Could you show each line of the records that contains the word "right"?
********
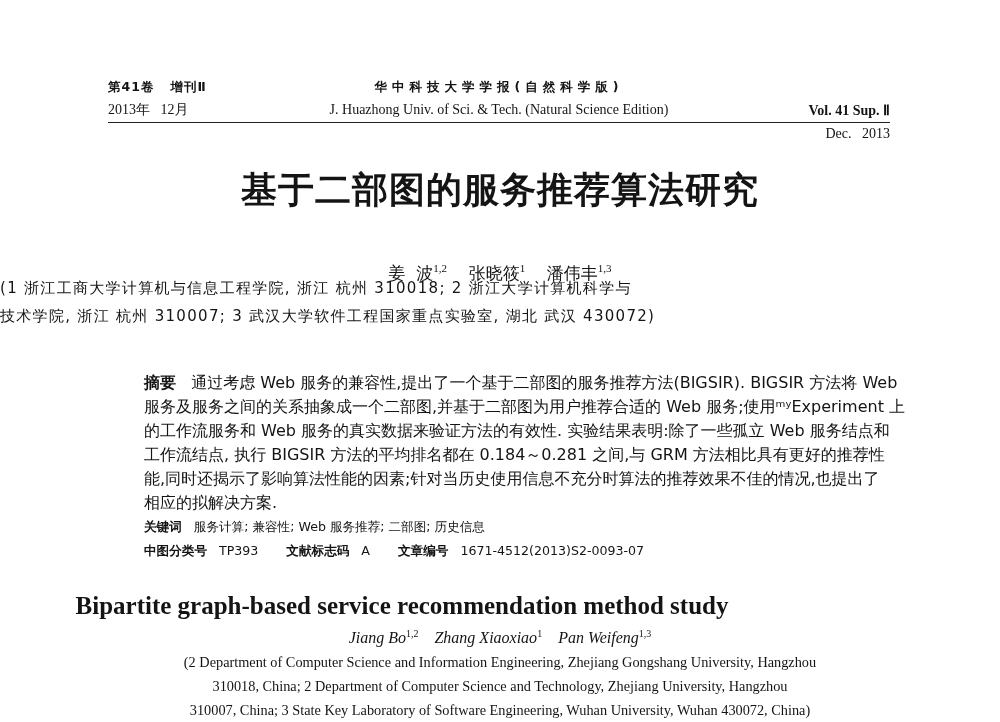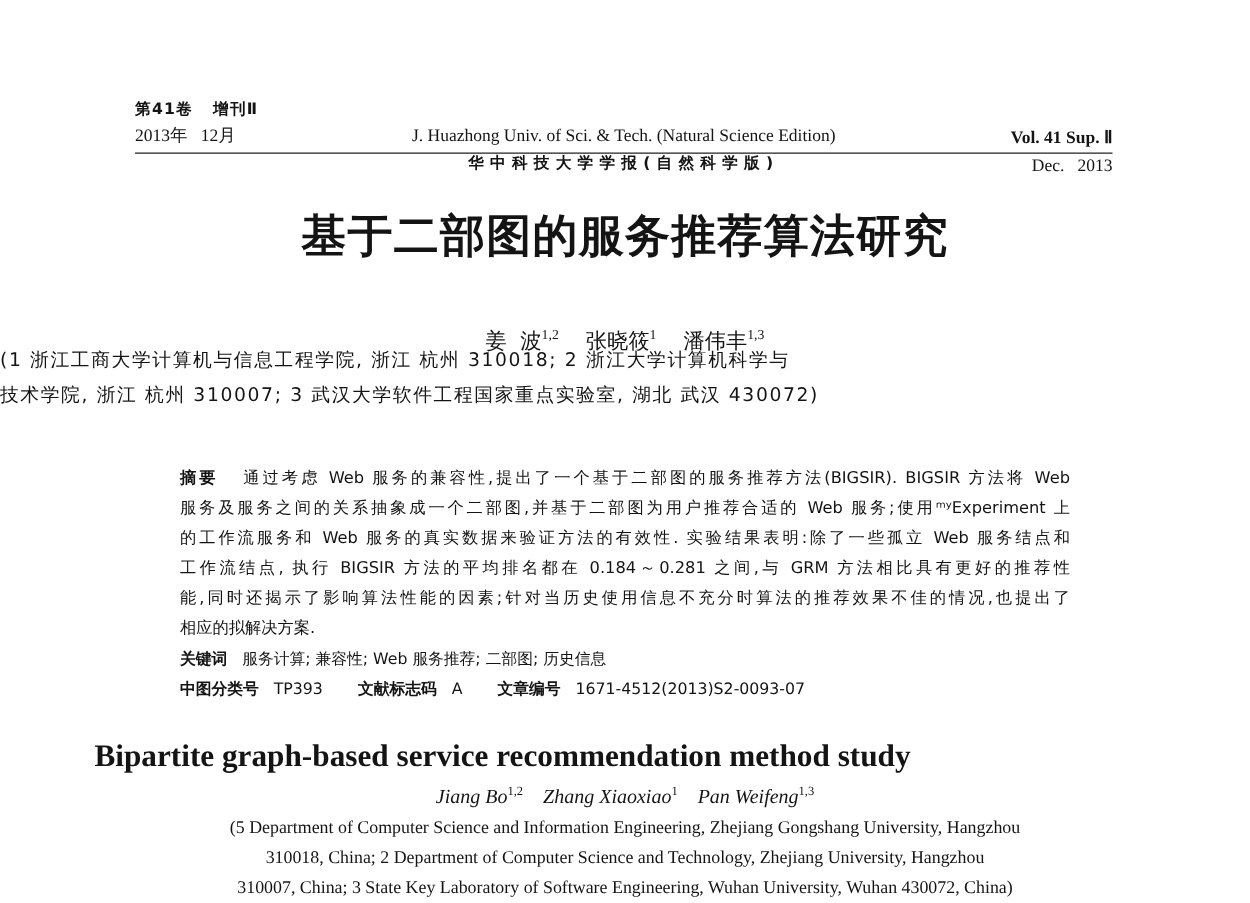--- a/index.html
+++ b/index.html
@@ -22,21 +22,21 @@
       left: 108px;
       width: 782px;
       height: 18px;
       font-size: 13px;
       line-height: 18px;
     }
     .hdr-row .left { position: absolute; left: 0; top: 0; white-space: pre; }
     .hdr-row .center { position: absolute; left: 0; right: 0; top: 0; text-align: center; white-space: pre; }
     .hdr-row .right { position: absolute; right: 0; top: 0; white-space: pre; margin-top: 24px; }
     .hdr-cn { font-family: "DejaVu Sans", sans-serif; font-size: 12.5px; letter-spacing: 1px; }
-    .hdr-cn-spaced { letter-spacing: 5px; margin-top: 43px; }
+    .hdr-cn-spaced { letter-spacing: 5px; }
     .hdr-en { font-family: "Liberation Serif", serif; font-size: 14px; }
     .hdr-rule {
       position: absolute;
       left: 108px;
       top: 122px;
       width: 782px;
       height: 0;
       border-top: 1.2px solid #222;
     }
 
@@ -76,21 +76,21 @@
       letter-spacing: 1.3px;
       white-space: pre;
     }
 
     
     .abs-line {
       position: absolute;
       left: 144px;
       width: 712px;
       font-family: "DejaVu Sans", sans-serif;
-      font-size: 13px;
+      font-size: 16px;
       line-height: 24px;
       white-space: pre;
       text-align: justify;
       text-align-last: justify;
     }
     .abs-line.last { text-align-last: left; }
     .lbl { font-weight: bold; }
     .meta-line {
       position: absolute;
       left: 144px;
@@ -166,15 +166,15 @@
 <div class="abs-line last" style="top:491px;">相应的拟解决方案.</div>
 
 <div class="meta-line" style="top:515px;"><span class="lbl">关键词</span>&nbsp;&nbsp;&nbsp;<span>服务计算; 兼容性; Web 服务推荐; 二部图; 历史信息</span></div>
 
 <div class="meta-line" style="top:539px;"><span class="lbl">中图分类号</span>&nbsp;&nbsp;&nbsp;<span>TP393</span>&nbsp;&nbsp;&nbsp;&nbsp;&nbsp;&nbsp;&nbsp;<span class="lbl">文献标志码</span>&nbsp;&nbsp;&nbsp;<span>A</span>&nbsp;&nbsp;&nbsp;&nbsp;&nbsp;&nbsp;&nbsp;<span class="lbl">文章编号</span>&nbsp;&nbsp;&nbsp;<span>1671-4512(2013)S2-0093-07</span></div>
 
 <div class="en-title">Bipartite graph-based service recommendation method study</div>
 
 <div class="en-authors"><span><span>Jiang Bo</span><sup>1,2</sup></span>&nbsp;&nbsp;&nbsp;&nbsp;<span><span>Zhang Xiaoxiao</span><sup>1</sup></span>&nbsp;&nbsp;&nbsp;&nbsp;<span><span>Pan Weifeng</span><sup>1,3</sup></span></div>
 
-<div class="en-affil" style="top:650px;">(5 Department of Computer Science and Information Engineering, Zhejiang Gongshang University, Hangzhou</div>
+<div class="en-affil" style="top:650px;">(2 Department of Computer Science and Information Engineering, Zhejiang Gongshang University, Hangzhou</div>
 <div class="en-affil" style="top:674px;">310018, China; 2 Department of Computer Science and Technology, Zhejiang University, Hangzhou</div>
 <div class="en-affil" style="top:698px;">310007, China; 3 State Key Laboratory of Software Engineering, Wuhan University, Wuhan 430072, China)</div>
 
 </body></html>

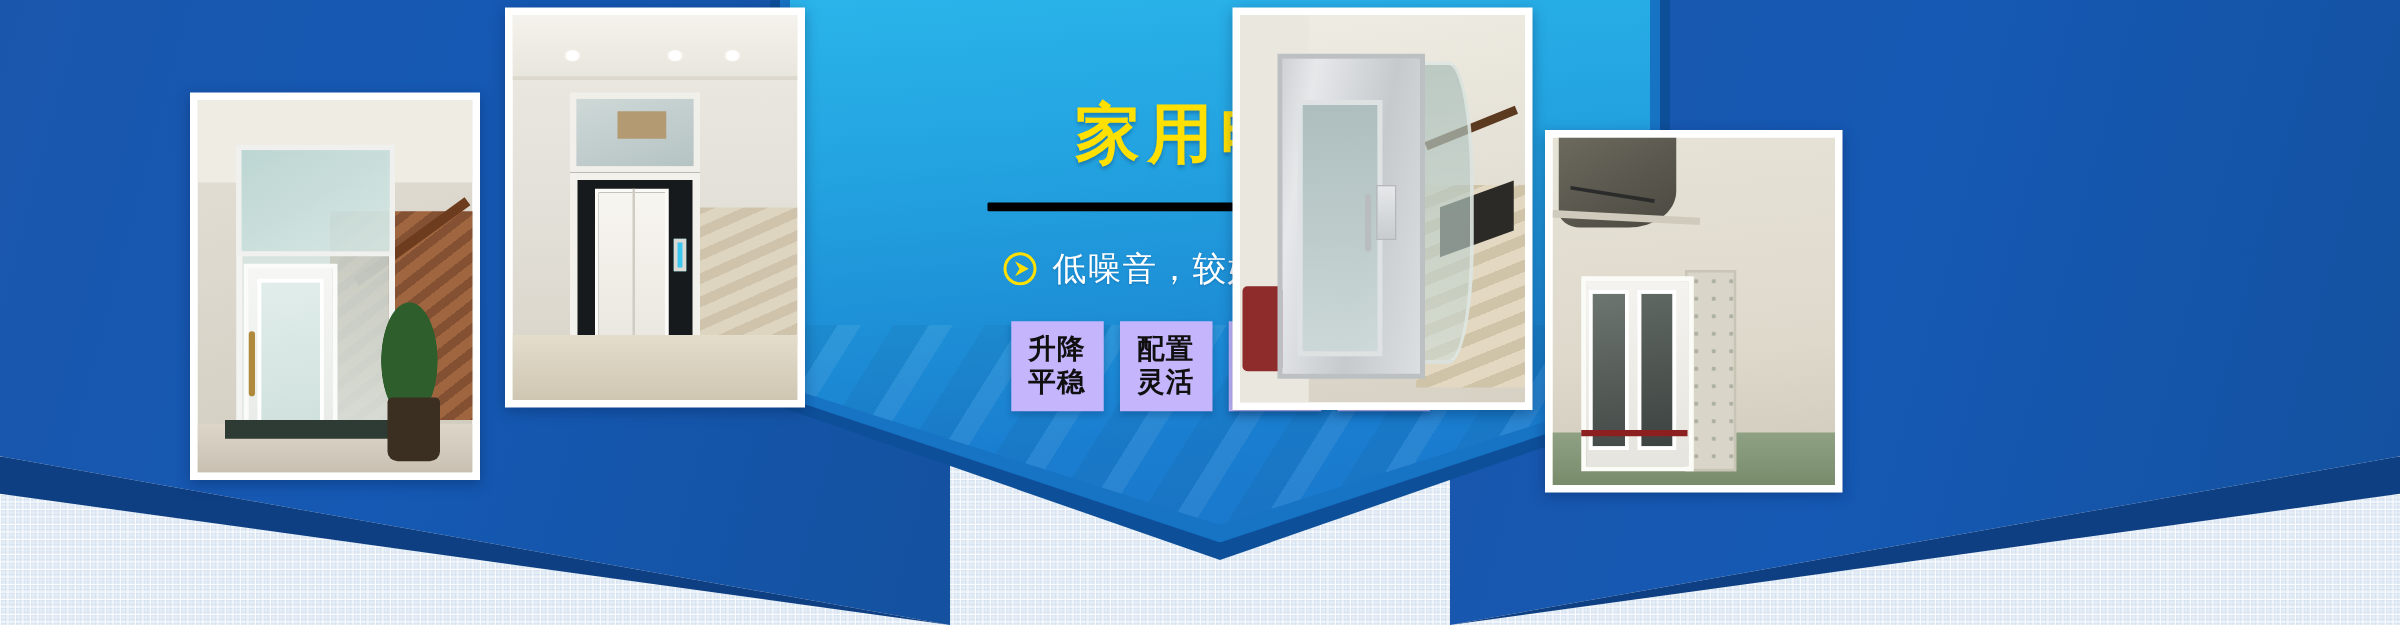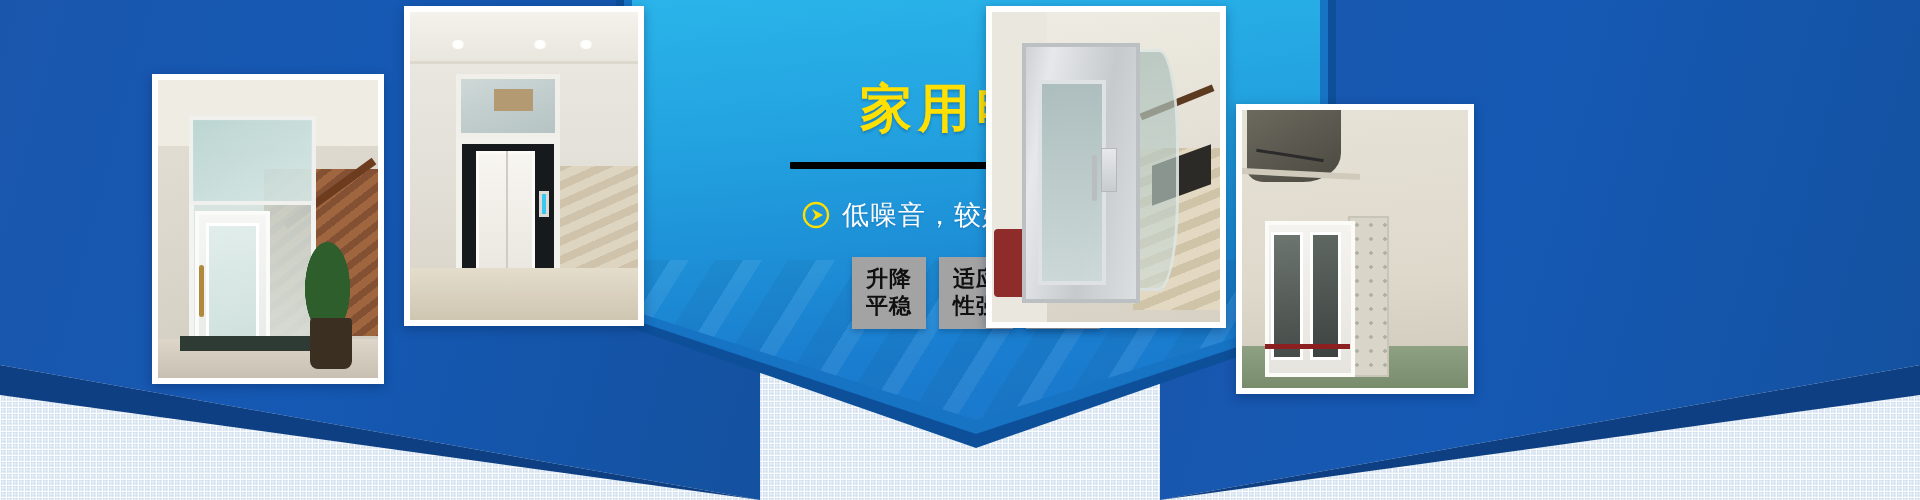--- a/index.html
+++ b/index.html
@@ -91,21 +91,21 @@
     margin-top:32px;
   }
   .arrow-icon { width:28px; height:28px; flex:0 0 28px; display:block; }
   .subtitle-text {
     color:#ffffff; font-size:27px; letter-spacing:1px; line-height:1;
     text-shadow:0 1px 2px rgba(0,40,90,.25);
   }
   .badge-row { display:flex; gap:13px; margin-top:28px; }
   .badge {
     width:74px; height:72px;
-    background:#a3a3a3;
+    background:#c4b5fd;
     color:#101010;
     display:flex; flex-direction:column;
     align-items:center; justify-content:center;
     font-size:22px; line-height:1.22; font-weight:bold;
     letter-spacing:1px;
     box-shadow:0 3px 5px rgba(0,45,95,.28);
   }
 
   
   .photo {
@@ -246,20 +246,24 @@
       </svg>
       <span class="subtitle-text">低噪音，较好的经济性。</span>
     </div>
 
     <div class="badge-row">
       <div class="badge">
         <span>升降</span>
         <span>平稳</span>
       </div>
       <div class="badge">
+        <span>配置</span>
+        <span>灵活</span>
+      </div>
+      <div class="badge">
         <span>适应</span>
         <span>性强</span>
       </div>
       <div class="badge">
         <span>安全</span>
         <span>可靠</span>
       </div>
     </div>
   </div>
********
Exercise result:
     .hdr-row .center { position: absolute; left: 0; right: 0; top: 0; text-align: center; white-space: pre; }
     .hdr-row .right { position: absolute; right: 0; top: 0; white-space: pre; margin-top: 24px; }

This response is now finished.